EXTRACTED ENTRIES:
******
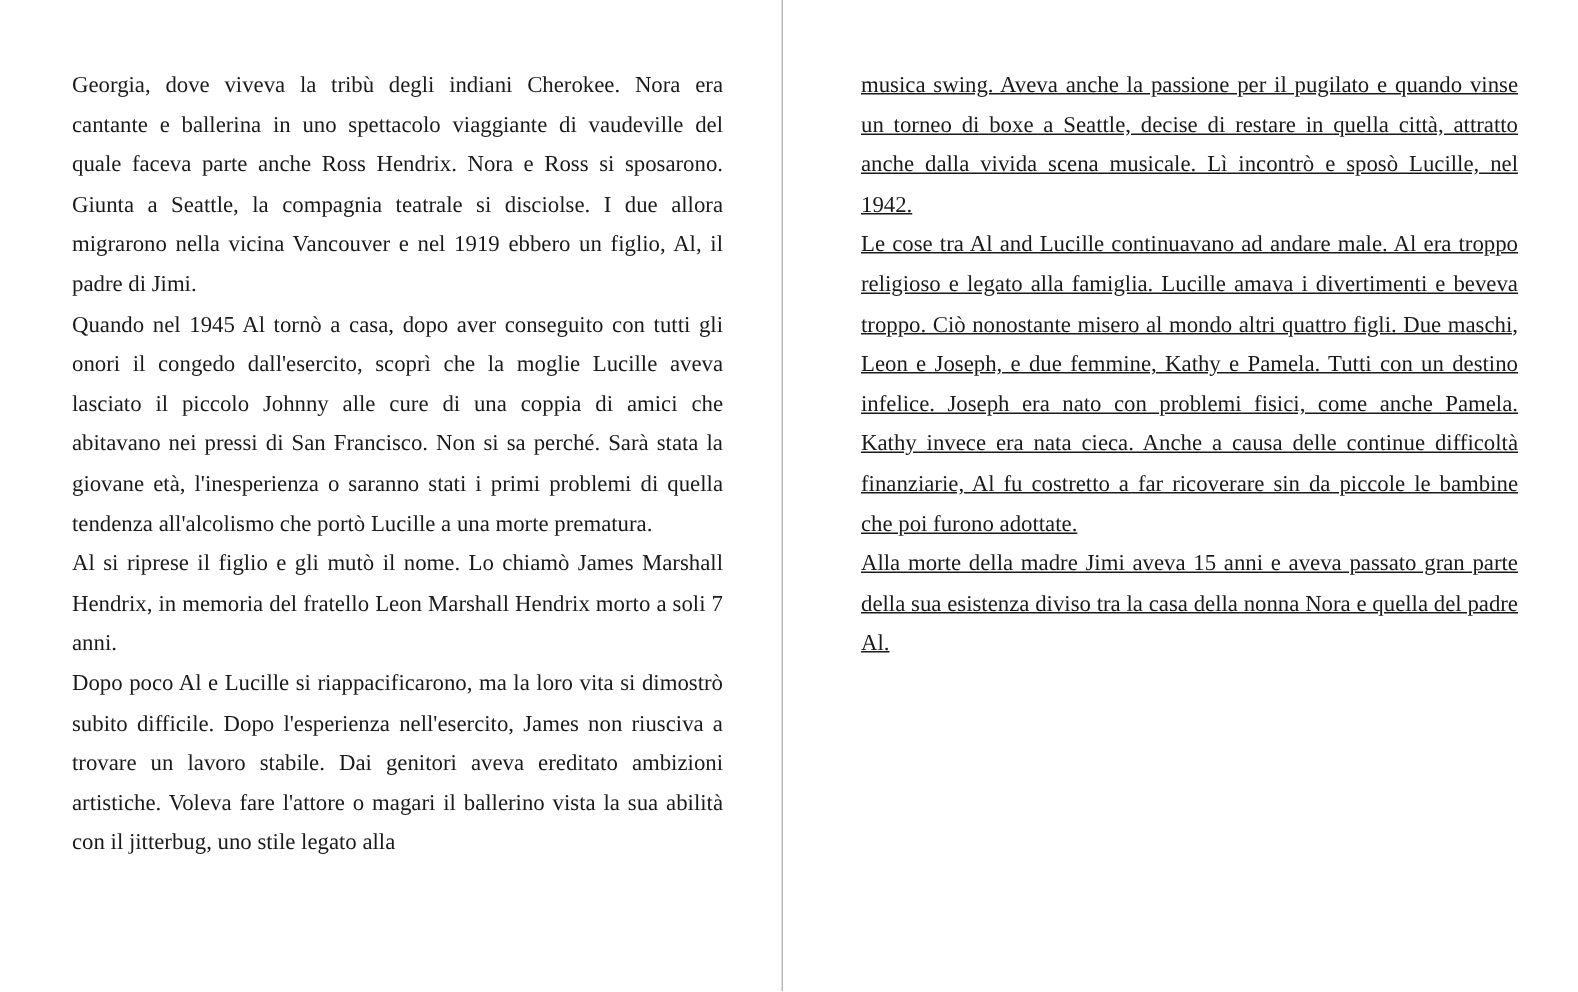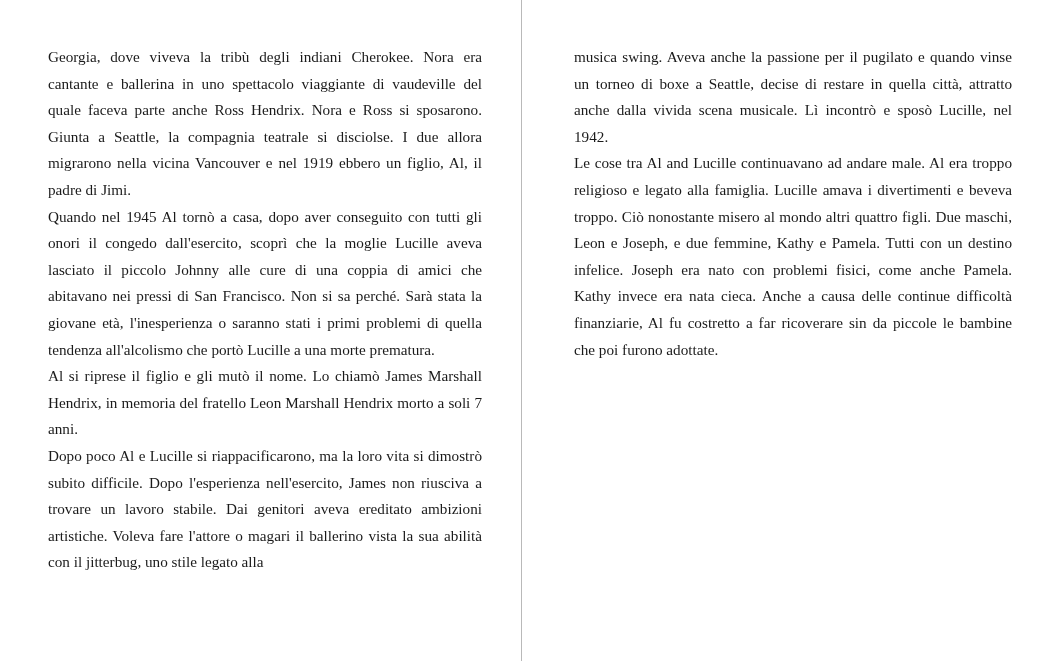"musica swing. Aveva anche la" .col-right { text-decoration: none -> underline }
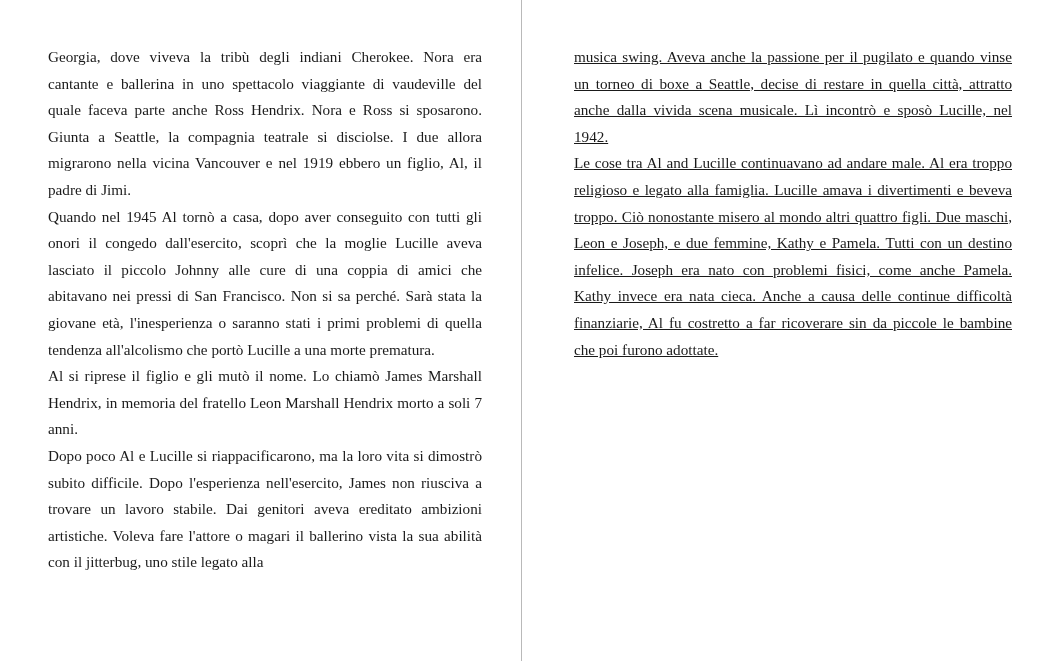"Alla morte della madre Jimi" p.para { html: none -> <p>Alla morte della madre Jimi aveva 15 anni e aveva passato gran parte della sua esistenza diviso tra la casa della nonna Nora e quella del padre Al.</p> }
******
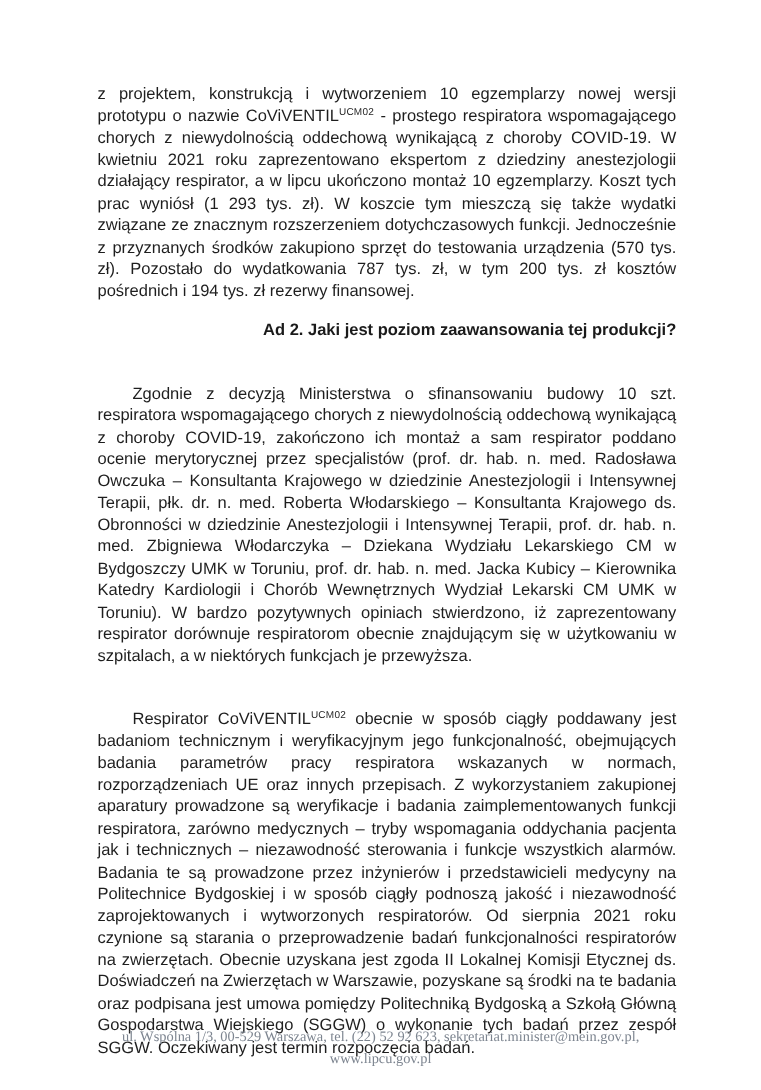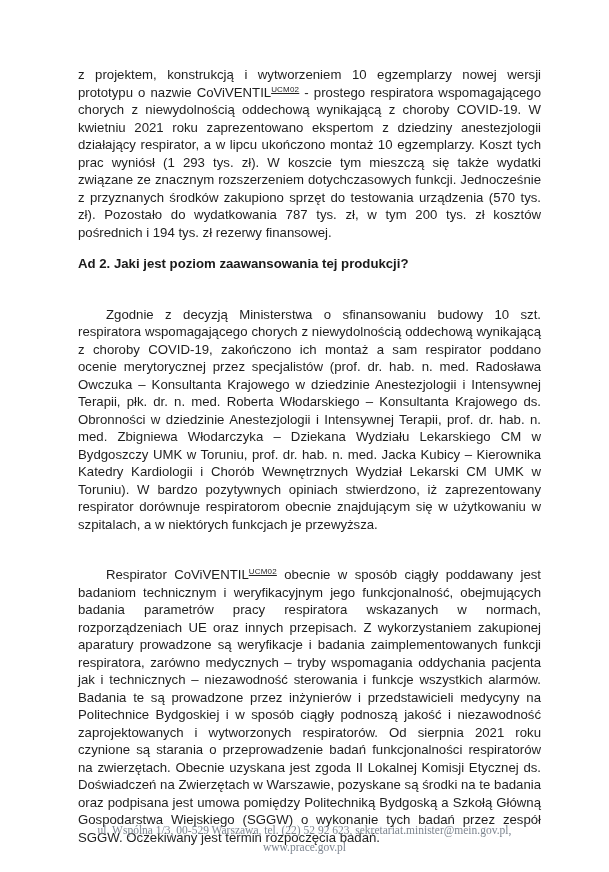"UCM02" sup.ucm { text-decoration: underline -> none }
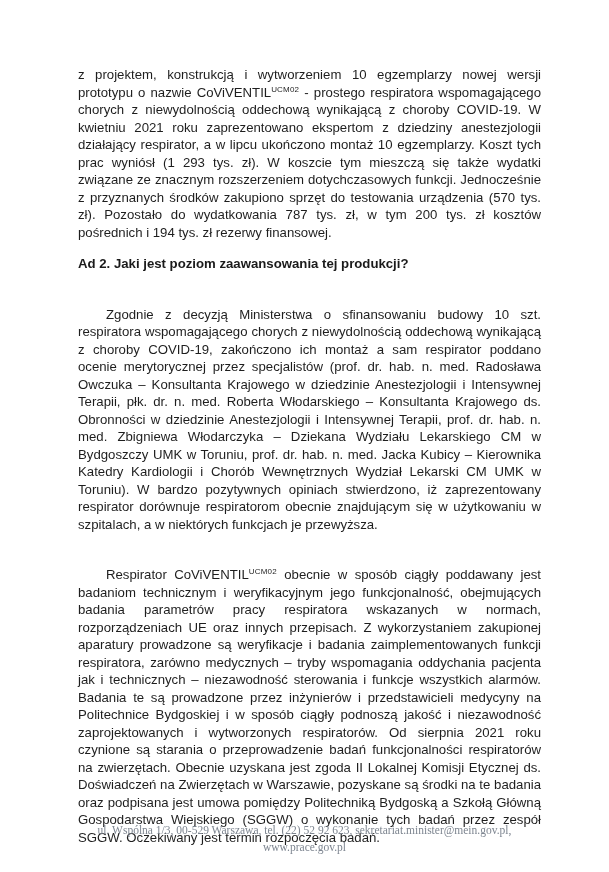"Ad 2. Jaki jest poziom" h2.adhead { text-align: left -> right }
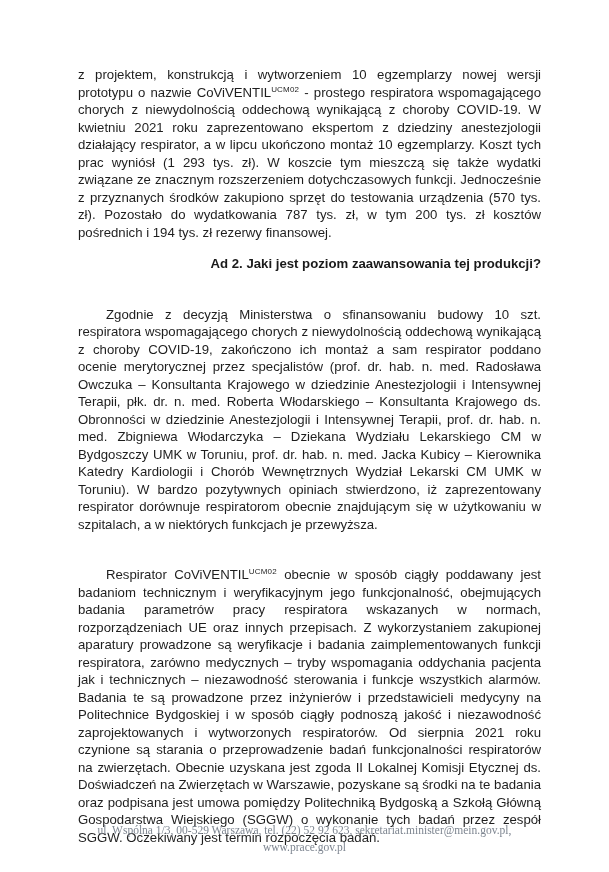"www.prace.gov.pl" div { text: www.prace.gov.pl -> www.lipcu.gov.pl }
******
PROBLEM REQUIREMENTS:
Your answer is the exact run of lines above from the one with "text-decoration: underline ->" through the one with "text: www.prace.gov.pl ->", both ends included, minus any picture.

SOLUTION:
"UCM02" sup.ucm { text-decoration: underline -> none }
"Ad 2. Jaki jest poziom" h2.adhead { text-align: left -> right }
"www.prace.gov.pl" div { text: www.prace.gov.pl -> www.lipcu.gov.pl }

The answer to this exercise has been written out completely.